A short time to be there~

Well, I've really done it this time.

I'm once again in deep shit with the school.  This time it's even worse than... ever. 

Now I'm on academic suspension- unable to even get financial aid or loans.  If I wanna go back to school I'm gonna have to pay the exorbant fees out of my own pocket; this is impossible.  I simply don't have the willpower or inner strength to do something crazy like work while going to school... hell I could barely make it through the semester with thousands of dollars in loans, how the hell can I pull it off with twice the stress?

Besides, with my botched work history, criminal record, and poor credit rating, it'd be near impossible for me to get a job, as it is.

What's ridiculous is that my old man has been paying over a dozen grand a year for my spoiled bitch little sister to go to a University, yet it'd be gregarious for me to ask him for a mere grand to go to school and fix shit for just ONE semester.  Even accumulating the small things he's helped me with over the years, it'd add up to less than four grand. 

It's because him and my mom are going through a divorce right now, and she's trying to stiff him for 3 grand a month.  So because of that, he probably is going to have to cut my little sister off from support as it is.  In other words, right now is the worst possible time for me to ask him for help.  And it's when I need it more than ever...

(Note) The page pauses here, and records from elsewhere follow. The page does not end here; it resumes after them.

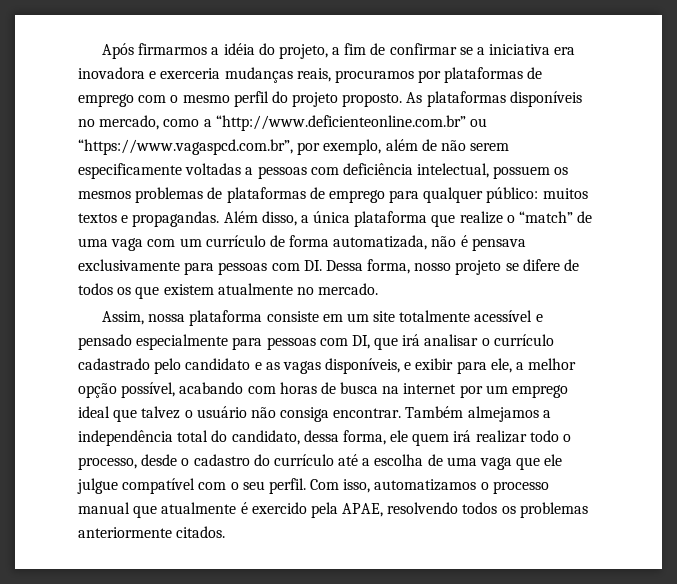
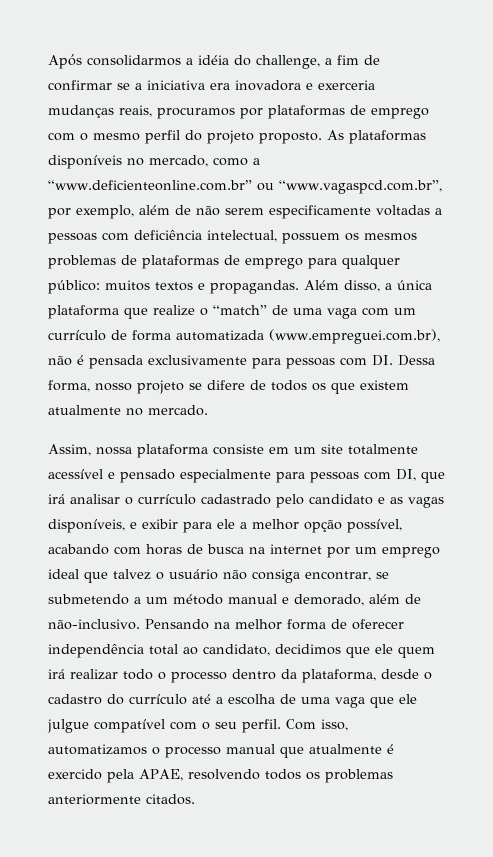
- Após firmarmos a idéia do projeto, a fim de confirmar se a iniciativa era inovadora e exerceria mudanças reais, procuramos por plataformas de emprego com o mesmo perfil do projeto proposto.
+ Após consolidarmos a idéia do challenge, a fim de confirmar se a iniciativa era inovadora e exerceria mudanças reais, procuramos por plataformas de emprego com o mesmo perfil do projeto proposto.
- As plataformas disponíveis no mercado, como a “http://www.deficienteonline.com.br” ou “https://www.vagaspcd.com.br”, por exemplo, além de não serem especificamente voltadas a pessoas com deficiência intelectual, possuem os mesmos problemas de plataformas de emprego para qualquer público: muitos textos e propagandas.
+ As plataformas disponíveis no mercado, como a “www.deficienteonline.com.br” ou “www.vagaspcd.com.br”, por exemplo, além de não serem especificamente voltadas a pessoas com deficiência intelectual, possuem os mesmos problemas de plataformas de emprego para qualquer público: muitos textos e propagandas.
- Além disso, a única plataforma que realize o “match” de uma vaga com um currículo de forma automatizada, não é pensava exclusivamente para pessoas com DI. Dessa forma, nosso projeto se difere de todos os que existem atualmente no mercado.
+ Além disso, a única plataforma que realize o “match” de uma vaga com um currículo de forma automatizada (www.empreguei.com.br), não é pensada exclusivamente para pessoas com DI. Dessa forma, nosso projeto se difere de todos os que existem atualmente no mercado.
- Assim, nossa plataforma consiste em um site totalmente acessível e pensado especialmente para pessoas com DI, que irá analisar o currículo cadastrado pelo candidato e as vagas disponíveis, e exibir para ele, a melhor opção possível, acabando com horas de busca na internet por um emprego ideal que talvez o usuário não consiga encontrar. Também almejamos a independência total do candidato, dessa forma, ele quem irá realizar todo o processo, desde o cadastro do currículo até a escolha de uma vaga que ele julgue compatível com o seu perfil.
+ Assim, nossa plataforma consiste em um site totalmente acessível e pensado especialmente para pessoas com DI, que irá analisar o currículo cadastrado pelo candidato e as vagas disponíveis, e exibir para ele a melhor opção possível, acabando com horas de busca na internet por um emprego ideal que talvez o usuário não consiga encontrar, se submetendo a um método manual e demorado, além de não-inclusivo. Pensando na melhor forma de oferecer independência total ao candidato, decidimos que ele quem irá realizar todo o processo dentro da plataforma, desde o cadastro do currículo até a escolha de uma vaga que ele julgue compatível com o seu perfil.

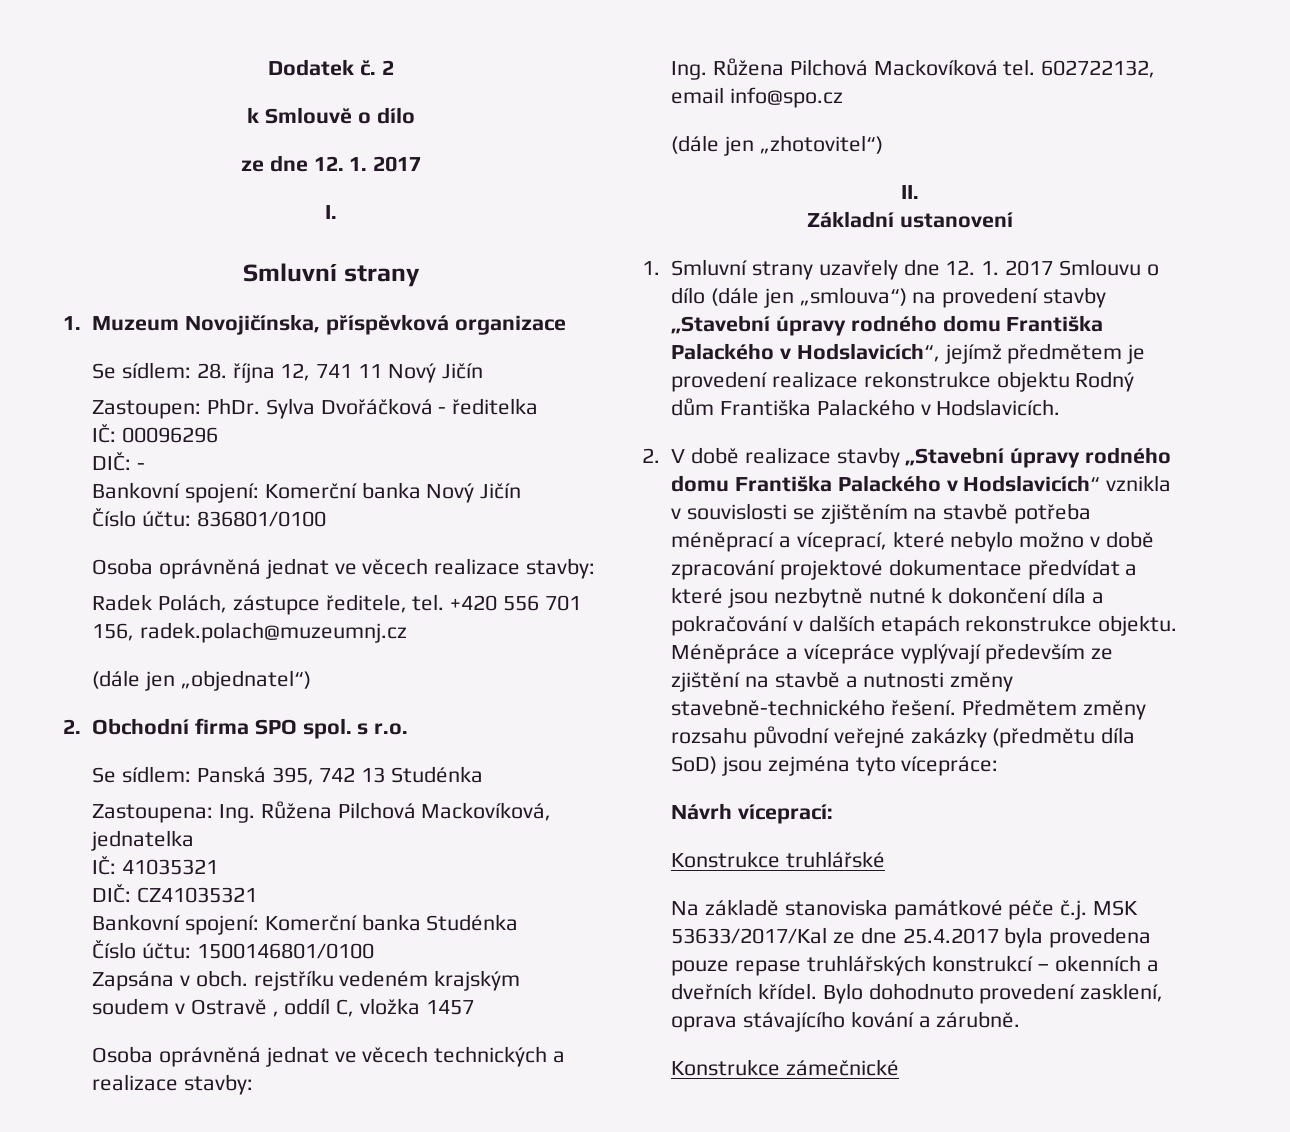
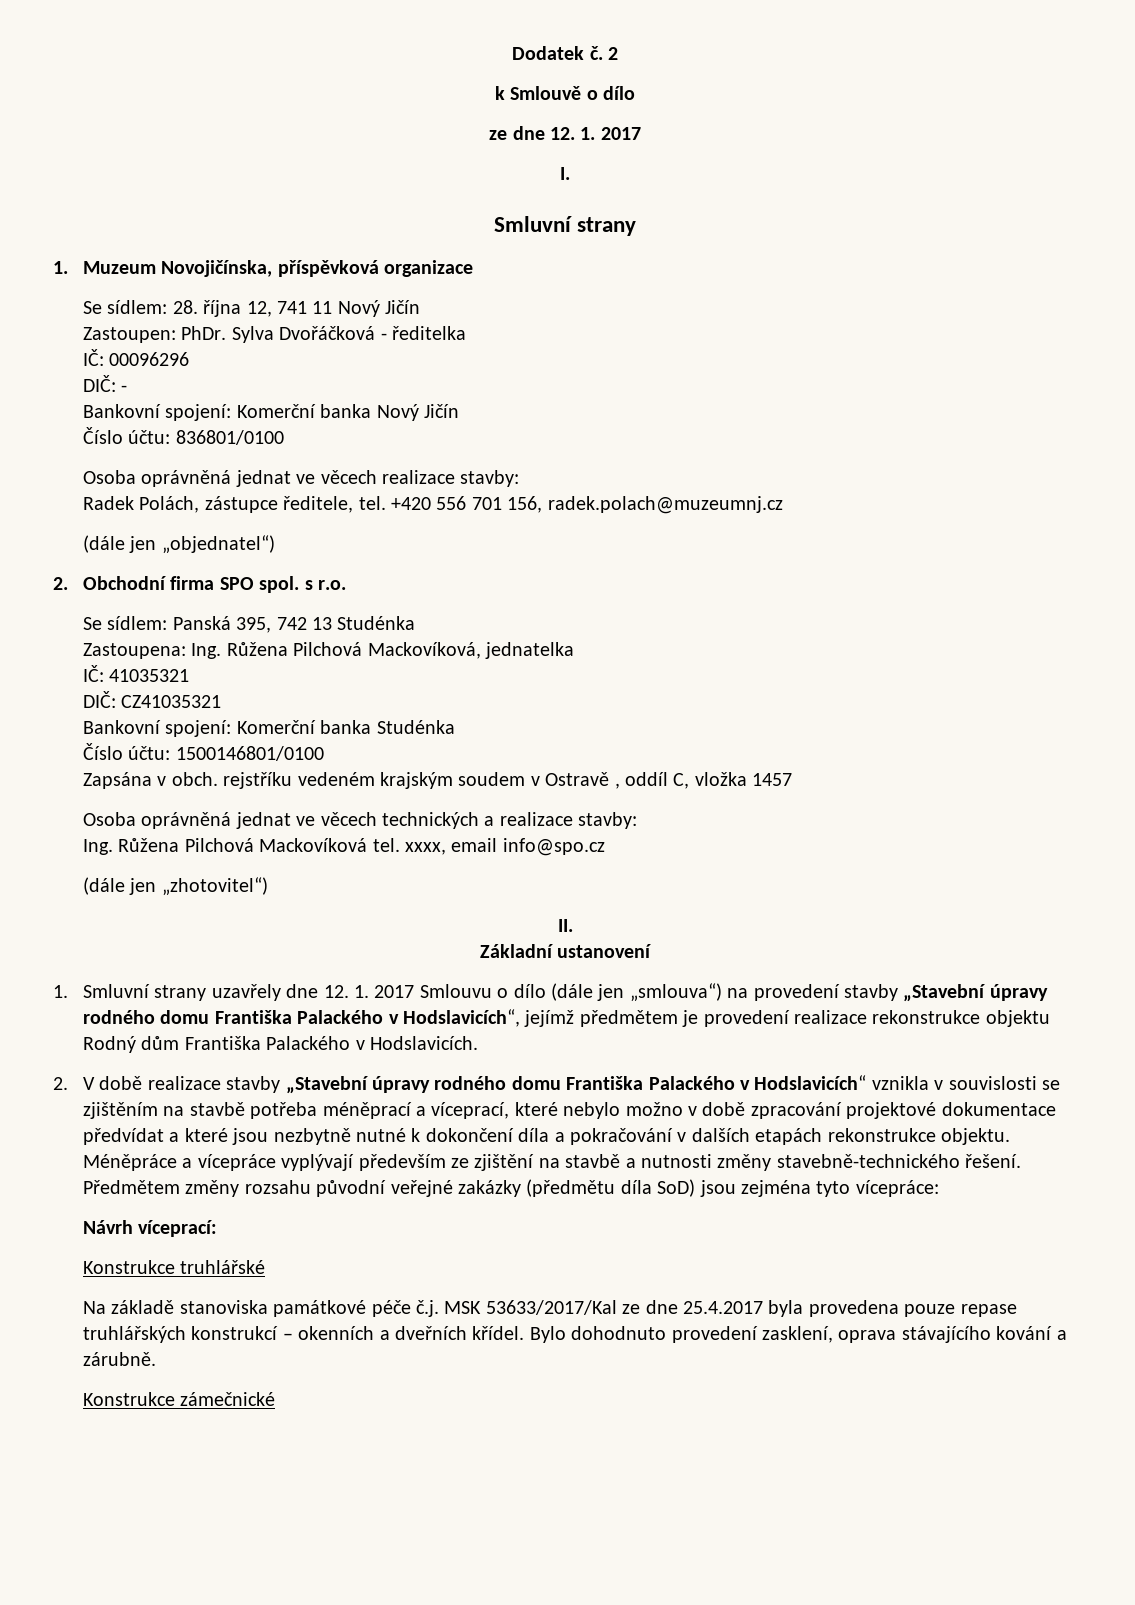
- Ing. Růžena Pilchová Mackovíková tel. 602722132, email info@spo.cz
+ Ing. Růžena Pilchová Mackovíková tel. xxxx, email info@spo.cz

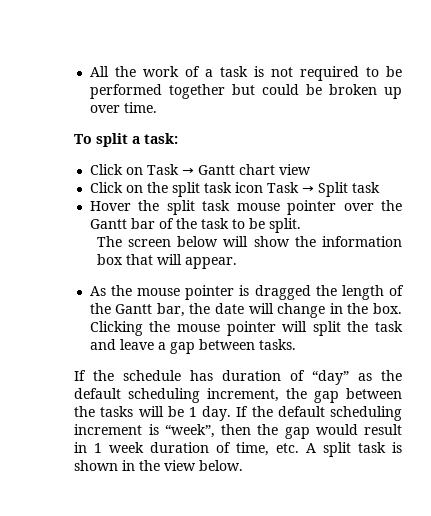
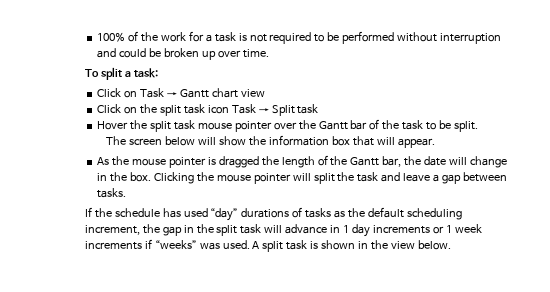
- All the work of a task is not required to be performed together but could be broken up over time.
+ 100% of the work for a task is not required to be performed without interruption and could be broken up over time.
- If the schedule has duration of “day” as the default scheduling increment, the gap between the tasks will be 1 day. If the default scheduling increment is “week”, then the gap would result in 1 week duration of time, etc. A split task is shown in the view below.
+ If the schedule has used “day” durations of tasks as the default scheduling increment, the gap in the split task will advance in 1 day increments or 1 week increments if “weeks” was used. A split task is shown in the view below.

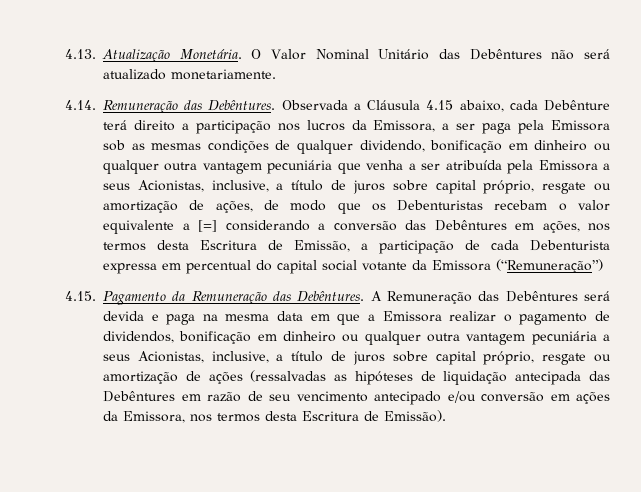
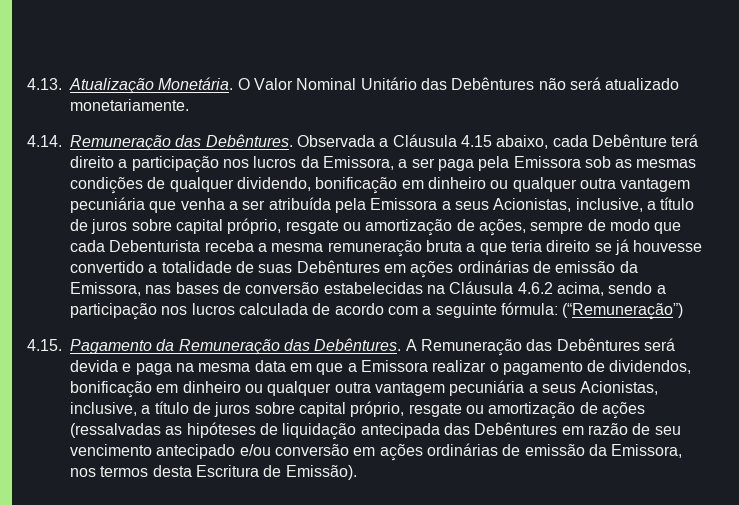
- Observada a Cláusula 4.15 abaixo, cada Debênture terá direito a participação nos lucros da Emissora, a ser paga pela Emissora sob as mesmas condições de qualquer dividendo, bonificação em dinheiro ou qualquer outra vantagem pecuniária que venha a ser atribuída pela Emissora a seus Acionistas, inclusive, a título de juros sobre capital próprio, resgate ou amortização de ações, de modo que os Debenturistas recebam o valor equivalente a [=] considerando a conversão das Debêntures em ações, nos termos desta Escritura de Emissão, a participação de cada Debenturista expressa em percentual do capital social votante da Emissora (“Remuneração”)
+ Observada a Cláusula 4.15 abaixo, cada Debênture terá direito a participação nos lucros da Emissora, a ser paga pela Emissora sob as mesmas condições de qualquer dividendo, bonificação em dinheiro ou qualquer outra vantagem pecuniária que venha a ser atribuída pela Emissora a seus Acionistas, inclusive, a título de juros sobre capital próprio, resgate ou amortização de ações, sempre de modo que cada Debenturista receba a mesma remuneração bruta a que teria direito se já houvesse convertido a totalidade de suas Debêntures em ações ordinárias de emissão da Emissora, nas bases de conversão estabelecidas na Cláusula 4.6.2 acima, sendo a participação nos lucros calculada de acordo com a seguinte fórmula: (“Remuneração”)
- A Remuneração das Debêntures será devida e paga na mesma data em que a Emissora realizar o pagamento de dividendos, bonificação em dinheiro ou qualquer outra vantagem pecuniária a seus Acionistas, inclusive, a título de juros sobre capital próprio, resgate ou amortização de ações (ressalvadas as hipóteses de liquidação antecipada das Debêntures em razão de seu vencimento antecipado e/ou conversão em ações da Emissora, nos termos desta Escritura de Emissão).
+ A Remuneração das Debêntures será devida e paga na mesma data em que a Emissora realizar o pagamento de dividendos, bonificação em dinheiro ou qualquer outra vantagem pecuniária a seus Acionistas, inclusive, a título de juros sobre capital próprio, resgate ou amortização de ações (ressalvadas as hipóteses de liquidação antecipada das Debêntures em razão de seu vencimento antecipado e/ou conversão em ações ordinárias de emissão da Emissora, nos termos desta Escritura de Emissão).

I could probably go to the DES and get 160, 200 in foodstamps before I go back to class this semester, since I'm technically no longer a student, then ask him for 1.5 grand and pay my tuition and buy whatever books I need.  I think I got a hookup for a place to live, at least, they'll let me stay so long as I play it straight and am going to class, and help out around the house.  That's the ONLY way I could see it working out.  And that's only IF my dad agrees to help me out... I'm FUCKED otherwise.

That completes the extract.